Most of the appeals by the Sacramento club were rejected, Cowan said.

"I just concentrate more in tournaments. I just really grind. I've been practicing more. I will raise the level of my game to whatever it takes to defeat my opponent," Cowan said of the excuses he hears. "That's someone wanting their cake and eating it, too. Your handicap is supposed to represent your potential ability, not your actual ability. It's their potential they're showing in tournaments that's pegging where their handicap should be."

Wilcox Oaks head pro Bill DeWildt said he loves everything the NCGA is doing pertaining to competitive fairness. But he believes there's a flaw in the system that has unfairly singled out his players.

An inaccurately low course rating - bumped up from 118 to 124 last fall - of the short but challenging course keeps the handicaps of Wilcox players a tick or two higher than they should be, DeWildt said. When Wilcox players compete at other courses, they fare very well.
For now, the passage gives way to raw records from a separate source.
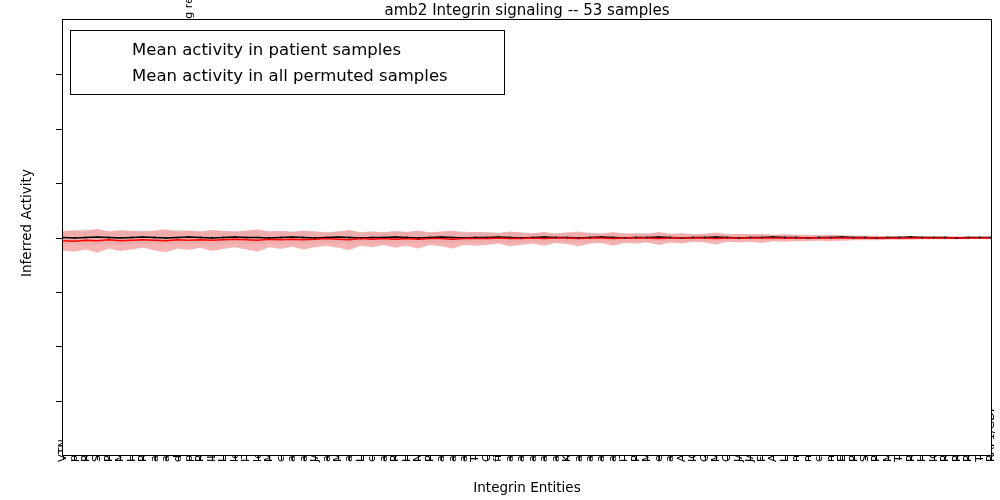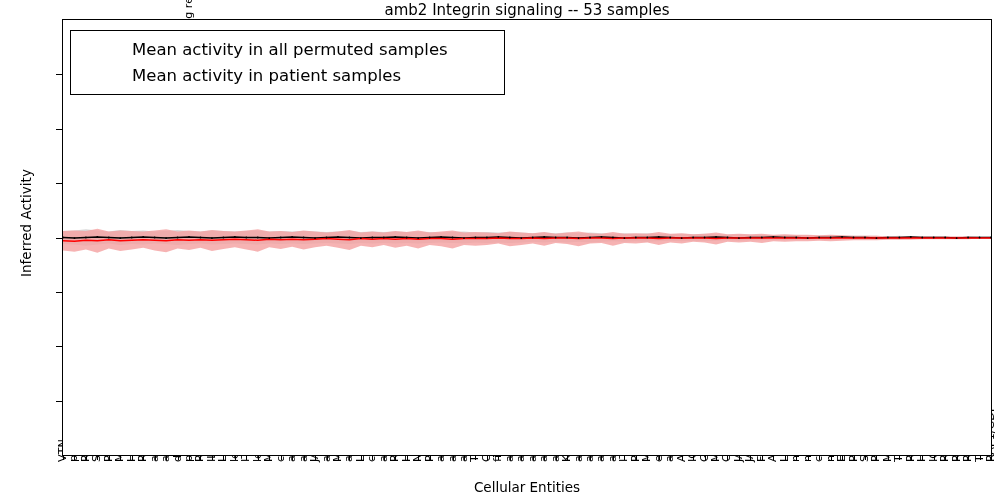--- a/index.html
+++ b/index.html
@@ -565,16 +565,16 @@
   <div class="legend">
     <div class="legend-row">
       <svg class="legend-line" viewBox="0 0 38 4">
+        <line x1="0" y1="2" x2="38" y2="2" stroke="#ff0000" stroke-width="1.6"></line>
+      </svg>
+      <span class="legend-text">Mean activity in patient samples</span>
+    </div>
+    <div class="legend-row">
+      <svg class="legend-line" viewBox="0 0 38 4">
         <line x1="0" y1="2" x2="38" y2="2" stroke="#000000" stroke-width="1.6"></line>
       </svg>
       <span class="legend-text">Mean activity in all permuted samples</span>
     </div>
-    <div class="legend-row">
-      <svg class="legend-line" viewBox="0 0 38 4">
-        <line x1="0" y1="2" x2="38" y2="2" stroke="#ff0000" stroke-width="1.6"></line>
-      </svg>
-      <span class="legend-text">Mean activity in patient samples</span>
-    </div>
   </div>
 
 </div>

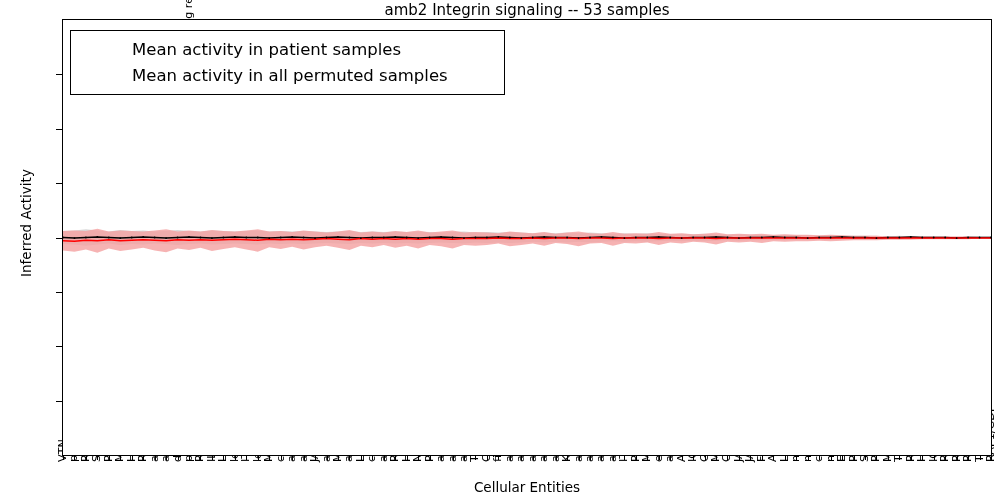--- a/index.html
+++ b/index.html
@@ -122,7 +122,7 @@
   <div class="chart-title">amb2 Integrin signaling -- 53 samples</div>
 
   <div class="ylabel">Inferred Activity</div>
-  <div class="xlabel">Cellular Entities</div>
+  <div class="xlabel">Integrin Entities</div>
 
   <div id="ytickHolder">
       <div class="ytick-mark" style="top: 400.625px;"></div>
"I'm absolutely telling you these guys did not inflate their handicaps," said DeWildt, who believes the appeal process will vindicate his private-club members.

It's also a source of pride at Wilcox that its players never touch their ball, globs of mud or otherwise. Those hardy sorts are the types who play all winter, whose handicaps temporarily climb because of the conditions, and who fare well in NCGA match play.

"I have a theory," DeWildt said. "Winners are sandbaggers and losers are losers."